Gabriela Schuhmacher

Nació en la ciudad de Santa Fe, en 1970. Publicó los libros de poesía: Cantos del norte (Editorial de l’aire, Santa Fe, 2016), Puros e Impuros/Extensos Óleos (Ediciones del Dock, Buenos Aires, 2018) y Ahogada en otro Tíber (Editorial Ciudad Gótica, Rosario, 2018). Obtuvo la beca en letras del FNA (2017) por el proyecto Ahogada en otro Tíber. Recibió una mención honorífica en el Premio José Pedroni de poesía, categoría inéditos 2016 – 2019 por el libro Golpe de frío (Santa Fe, 2019). Integra entre otras antologías, la Federal de Poesía Región Centro (CFI, Buenos Aires, 2018). Sus poemas pueden encontrarse en diferentes revistas digitales y blogs. Estudió artes visuales y es gestora cultural egresada de la Universidad Nacional de Mar del Plata.
Poemas
Cuando niña, los perros de las casas
seguían mis recolecciones
de frutos silvestres y luego se esfumaban.
Sentada sobre algún tronco caído, desgarbada
y flaca como era, no había hombres
que sospecharan mi presencia. Inadvertida,
preservada por la noche, miraba las estrellas
y elegía una. Con la palma abierta
la tapaba y seguía con otra,
nada perturbaba la regla del cielo:
lo oculto brilla a años luz.
Convencida, de regreso a casa,
como los guardianes de los pobladores,
me acercaba a comer.
Diferenciarse en la oscuridad
es el trabajo de una vida.
La muerte pasa cerca
si sentís un raro escalofrío
que te atraviesa el cuerpo,
dijo Doña María mientras
ofrecía los lotes de verduras
al borde de la ruta. Le creímos,
cómo no hacerlo, esa sensación
aparecía seguido.

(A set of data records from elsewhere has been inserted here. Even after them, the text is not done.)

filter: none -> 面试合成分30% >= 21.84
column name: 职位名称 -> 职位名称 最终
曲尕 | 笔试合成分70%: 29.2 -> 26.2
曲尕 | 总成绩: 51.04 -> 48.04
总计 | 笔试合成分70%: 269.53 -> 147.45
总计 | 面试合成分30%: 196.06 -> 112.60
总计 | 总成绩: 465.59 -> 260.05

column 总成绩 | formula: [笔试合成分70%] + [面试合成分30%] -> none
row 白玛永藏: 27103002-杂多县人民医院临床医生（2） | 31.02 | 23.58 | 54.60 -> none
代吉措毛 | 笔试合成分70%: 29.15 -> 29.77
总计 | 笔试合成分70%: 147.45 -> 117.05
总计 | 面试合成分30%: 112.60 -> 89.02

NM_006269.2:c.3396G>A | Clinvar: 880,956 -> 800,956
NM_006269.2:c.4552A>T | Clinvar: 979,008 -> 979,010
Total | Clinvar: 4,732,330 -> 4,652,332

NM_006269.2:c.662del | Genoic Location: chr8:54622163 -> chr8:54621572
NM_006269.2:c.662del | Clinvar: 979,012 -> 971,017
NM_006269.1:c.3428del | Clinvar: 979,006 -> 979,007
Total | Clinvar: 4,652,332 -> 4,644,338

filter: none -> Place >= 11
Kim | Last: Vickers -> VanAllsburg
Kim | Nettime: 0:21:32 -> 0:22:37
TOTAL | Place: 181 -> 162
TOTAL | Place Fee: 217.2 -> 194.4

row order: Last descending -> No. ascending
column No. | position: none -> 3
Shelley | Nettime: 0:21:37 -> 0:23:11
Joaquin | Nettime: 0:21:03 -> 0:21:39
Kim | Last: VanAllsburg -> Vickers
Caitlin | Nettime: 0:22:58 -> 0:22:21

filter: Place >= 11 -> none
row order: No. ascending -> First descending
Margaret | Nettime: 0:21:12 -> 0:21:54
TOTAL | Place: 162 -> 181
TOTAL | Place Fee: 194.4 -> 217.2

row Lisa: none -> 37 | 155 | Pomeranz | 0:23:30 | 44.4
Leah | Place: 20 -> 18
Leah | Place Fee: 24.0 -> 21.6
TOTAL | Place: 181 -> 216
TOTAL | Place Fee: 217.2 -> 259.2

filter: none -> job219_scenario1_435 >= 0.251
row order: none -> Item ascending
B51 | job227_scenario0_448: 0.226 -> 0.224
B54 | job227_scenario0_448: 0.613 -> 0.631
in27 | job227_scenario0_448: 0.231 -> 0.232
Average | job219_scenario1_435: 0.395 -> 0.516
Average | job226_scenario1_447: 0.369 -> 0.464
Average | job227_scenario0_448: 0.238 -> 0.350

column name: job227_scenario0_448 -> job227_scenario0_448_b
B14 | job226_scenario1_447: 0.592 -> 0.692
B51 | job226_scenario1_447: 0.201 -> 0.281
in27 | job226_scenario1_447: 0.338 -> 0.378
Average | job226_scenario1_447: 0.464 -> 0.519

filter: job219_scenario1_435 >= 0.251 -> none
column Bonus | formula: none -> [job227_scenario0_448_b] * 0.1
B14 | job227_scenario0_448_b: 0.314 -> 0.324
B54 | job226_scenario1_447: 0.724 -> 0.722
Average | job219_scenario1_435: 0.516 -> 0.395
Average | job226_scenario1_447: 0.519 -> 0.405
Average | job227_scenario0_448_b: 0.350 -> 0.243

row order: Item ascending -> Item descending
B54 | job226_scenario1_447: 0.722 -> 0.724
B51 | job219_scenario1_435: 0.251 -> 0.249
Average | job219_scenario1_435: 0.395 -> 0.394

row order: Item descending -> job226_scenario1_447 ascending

Nos gustó
pensar que hablaba de su hija
muerta de pequeña.
Sobre un tablón, acomodaba
frutas o atados de acelga
como cosas queridas.
Alejados de la realidad,
otras muertes pasaron cerca
con aroma a arena de río.
La mano extendida
de Doña María nos invitó
a volver del breve estupor
con un gajo de mandarina:
prueben, no se las pueden perder.
El plano extendido en la mesa del comedor
parecía un mapa con relieves geométricos. Papá
enmudecido se sentó a contemplarlo.
Nadie supo qué hacer. Tomé coraje y le pedí
que me enseñara a calcular la altura de las paredes
mirando las líneas. Está en falsa escuadra, dijo
y volvió al silencio. Su afirmación, como un lamento,
sostuvo el último sorbo de café que pude dar.
Una explosión detonada en seco y la polvareda
antes de levantar las medianeras, poner los tirantes,
apisonar la tierra. El pozo de agua siguió
junto a la hilera de ladrillos.
Caminar por encima fue como vernos en casa:
acá está mi cama, decía Teresa; acá la mía,
Susana. Todos estábamos apurados
por habitarla. Si perdíamos el equilibrio,
nos caíamos al hueco a medio rellenar,
nos soltábamos casi de la vida. Las portulacas
de la zona invadieron cada futura habitación.
A veces, papá, mirando los cimientos sonreía
y volvía a cortar césped, a matar hormigas.